Top of Excerpted data

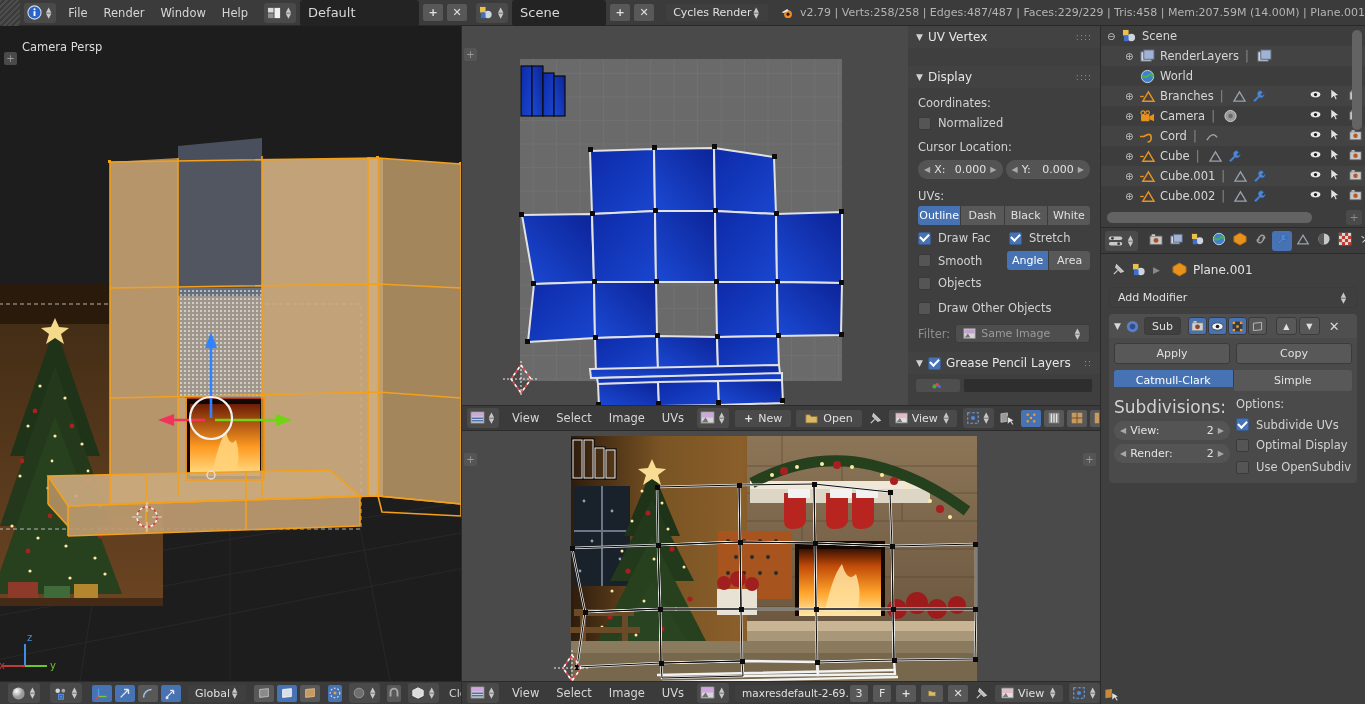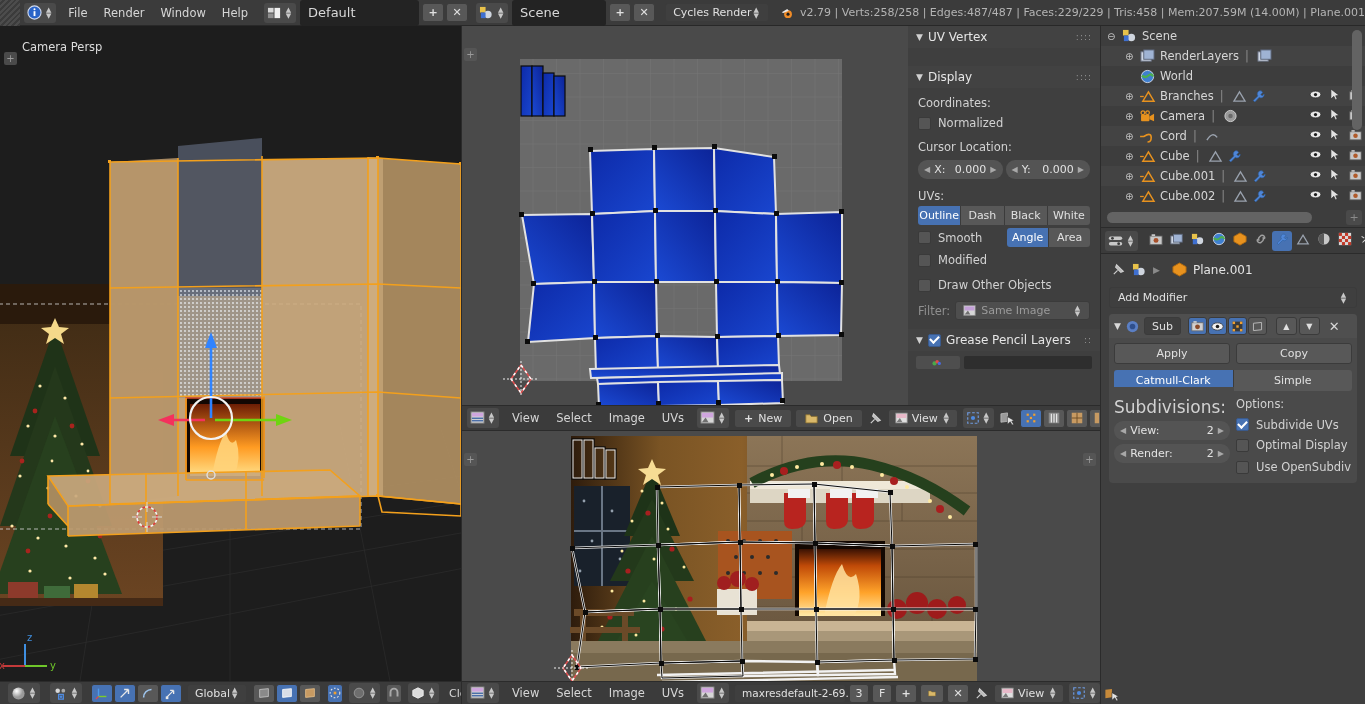--- a/index.html
+++ b/index.html
@@ -693,31 +693,37 @@
       <span class="prop-label">UVs:</span>
     </div>
     <div style="padding:0 10px">
       <div class="seg">
         <div class="sel">Outline</div>
         <div>Dash</div>
         <div>Black</div>
         <div>White</div>
       </div>
     </div>
+    <div class="prop-row" style="padding-top:6px">
+      <span class="cb on"></span>
+      <span class="prop-label" style="width:64px">Draw Fac</span>
+      <span class="cb on"></span>
+      <span class="prop-label">Stretch</span>
+    </div>
     <div class="prop-row">
       <span class="cb"></span>
       <span class="prop-label" style="width:64px">Smooth</span>
       <div class="seg" style="width:85px">
         <div class="sel">Angle</div>
         <div>Area</div>
       </div>
     </div>
     <div class="prop-row">
       <span class="cb"></span>
-      <span class="prop-label">Modified</span>
+      <span class="prop-label">Objects</span>
     </div>
     <div class="prop-row" style="padding-top:8px">
       <span class="cb"></span>
       <span class="prop-label">Draw Other Objects</span>
     </div>
     <div class="prop-row" style="padding-top:6px;gap:5px">
       <span class="prop-label" style="color:#8f8f8f">Filter:</span>
       <div class="btn" style="flex:1;background:#4e4e4e;justify-content:space-between;gap:5px">
         <svg width="13" height="13" viewBox="0 0 16 16">
           <rect x="1" y="2" width="14" height="12" fill="#d6d6d6" stroke="#8a8a8a"></rect>

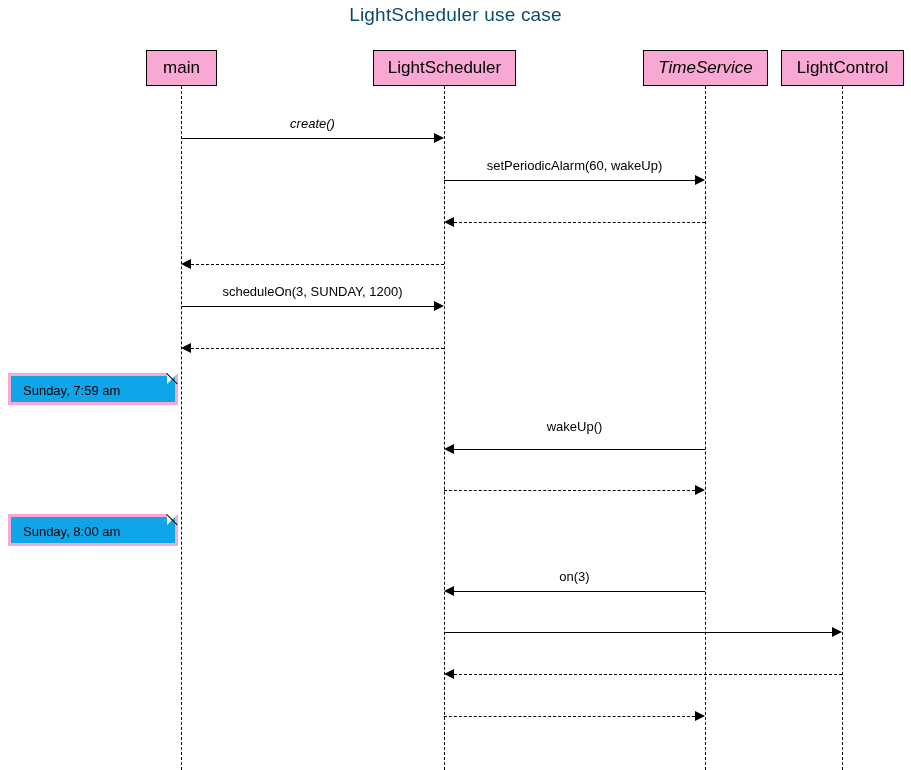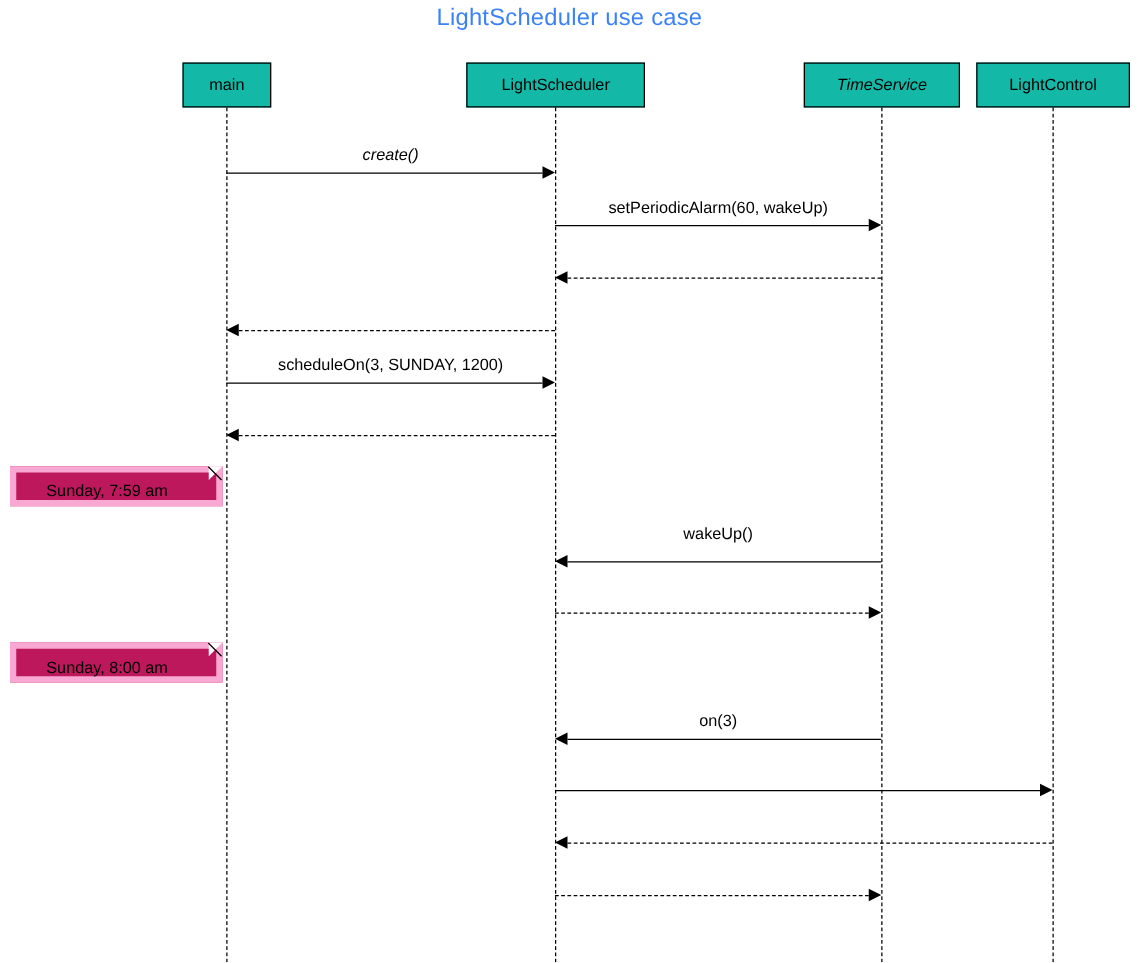--- a/index.html
+++ b/index.html
@@ -18,32 +18,32 @@
     overflow: hidden;
     background: #ffffff;
   }
   #title {
     position: absolute;
     left: 0;
     top: 4px;
     width: 911px;
     text-align: center;
     font-size: 19px;
-    color: #3b82f6;
+    color: #0c4a6e;
     letter-spacing: 0.2px;
   }
   .lifeline-box {
     position: absolute;
     box-sizing: border-box;
     border: 1px solid #000000;
-    background: #14b8a6;
+    background: #f9a8d4;
     height: 36px;
     line-height: 34px;
     text-align: center;
-    font-size: 13px;
+    font-size: 17px;
     color: #000000;
   }
   .lifeline-line {
     position: absolute;
     width: 0;
     border-left: 1px dashed #000000;
   }
   .msg-line {
     position: absolute;
     height: 0;
@@ -70,27 +70,27 @@
   .msg-label {
     position: absolute;
     font-size: 13px;
     color: #000000;
     text-align: center;
     white-space: nowrap;
   }
   .note {
     position: absolute;
     box-sizing: border-box;
-    border: 5px solid #f9a8d4;
-    background: #be185d;
+    border: 3px solid #f9a8d4;
+    background: #0ea5e9;
     font-size: 13px;
     color: #000000;
     height: 32px;
     line-height: 30px;
-    padding-left: 24px;
+    padding-left: 12px;
   }
   .note-fold {
     position: absolute;
     width: 0;
     height: 0;
     border-left: 11px solid #ffffff;
     border-bottom: 11px solid transparent;
   }
   .note-fold-edge {
     position: absolute;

Bottom of Excerpted data

**What this task involves**
Return the number of lines containing the word "space" in these records, with no additional output.

**Task result**
2